After singing as a boy in the Cathedral of Warsaw, he studied law at the University there, but in a few years he abandoned this and went to Italy to study singing. He made his first public appearance, as a baritone, in Venice in January 1874, as Alfonso in La Favorita, and in the following April he sang for the first time in London, appearing at the Theatre Royal, Drury Lane, and a little later in Paris.

He was not entirely successful and retired for a further period of study, during which his voice gained remarkably in the upper register; so that when he made his first reappearance at Madrid in 1879 it was as a tenor, in the title-role of Robert le Diable. Jean de Reszke's great fame as a singer dates from this time. For several seasons he sang regularly in Paris, and he reappeared at Drury Lane in 1887 as Radames. In the next year he was again in London, this time at Covent Garden as Vasco da Gama; this appearance was mainly responsible for the revival of the opera as a fashionable amusement in London. He appeared in London nearly every year from this date until 1900. In 1891 he visited America, and from 1893 to 1899 he was welcomed each year at the Metropolitan Opera House in New York City. Jean de Reszke's most successful parts were the title-role of Le Cid, which was written for him by Massenet, and those of Romeo, Lancelot in Elaine, and Lohengrin, Walther von Stolzing, Siegfried and Tristan in Wagner's operas.

In 1904 illness compelled him to retire from the stage, and he subsequently divided his time between teaching singing in Paris -- his pupils included Adelina Patti, Bidù Sayão, Leo Slezak, Claire Croiza and Maggie Teyte -- and breeding race-horses in Poland.

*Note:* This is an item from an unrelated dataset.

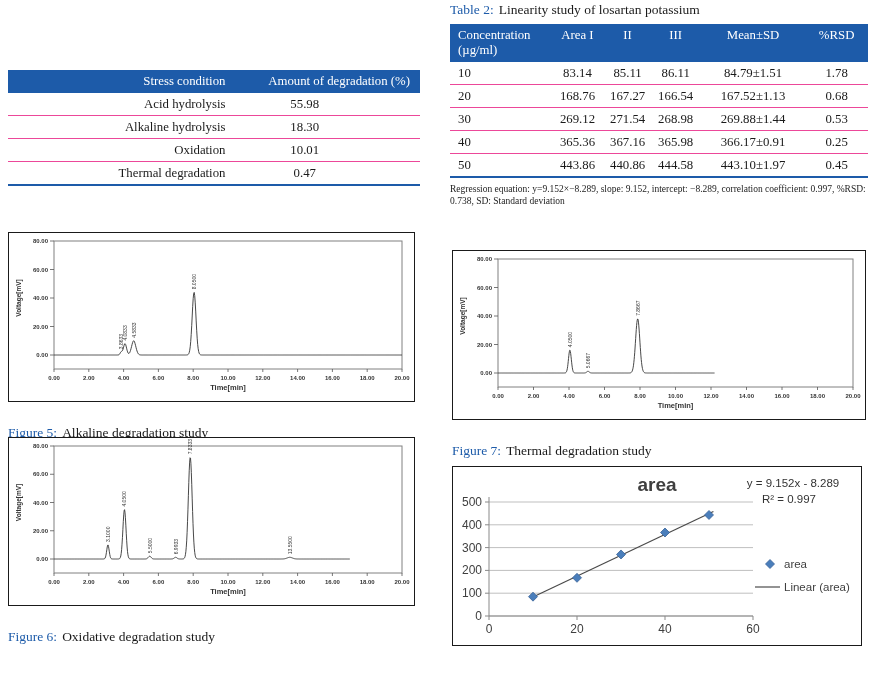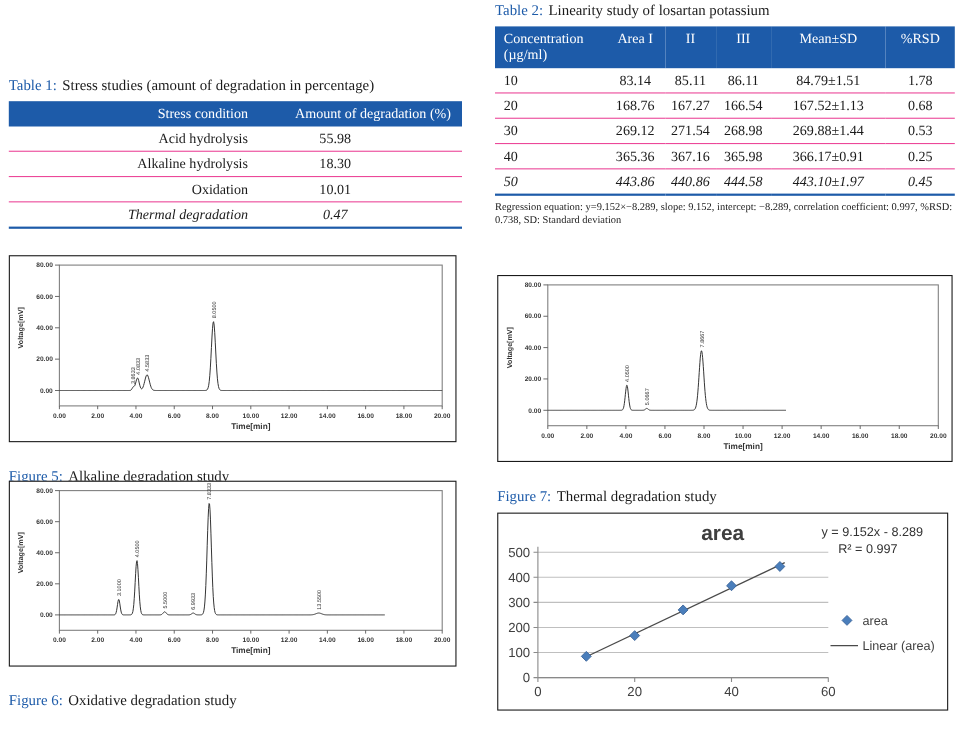"Table 1: Stress studies (amount" div.tbl-caption { html: <div> <span>Table 1:</span><span>Stress studies (amount of degradation in percentage)</span> </div> -> none }
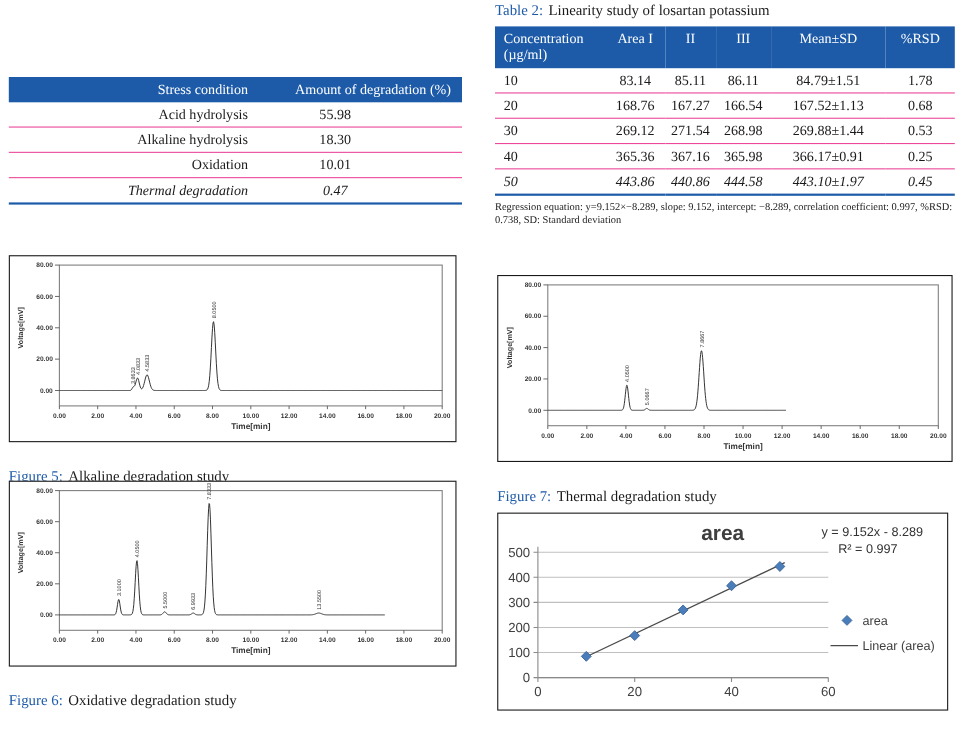"Thermal degradation" tbody tr:last-child td { font-style: italic -> none }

Noted for his ability to combine a heroic style with a high standard of elegance and refinement, de Reszke has often been considered one of the greatest tenors of all time. It is therefore highly unfortunate that his two gramophone records announced in 1905 never actually appeared (reports of the survival of one of them,current in the 1950s, are to be discounted), and that only a handful of phonograph recordings made at the New York Metropolitan Opera in 1901 give a faint glimpse of him at work. (Music librarian Lionel Mapleson recorded opera selections using a cylinder phonograph with an enormous horn suspended 40 feet above the stage.)

Jean de Reszke's younger brother, Edouard de Reszke, born in Warsaw on 23 December 1855, was also famous as an operatic singer in the basso range. He appeared for the first time in Paris in April 1896, and sang with his brother for many seasons both in London and in New York.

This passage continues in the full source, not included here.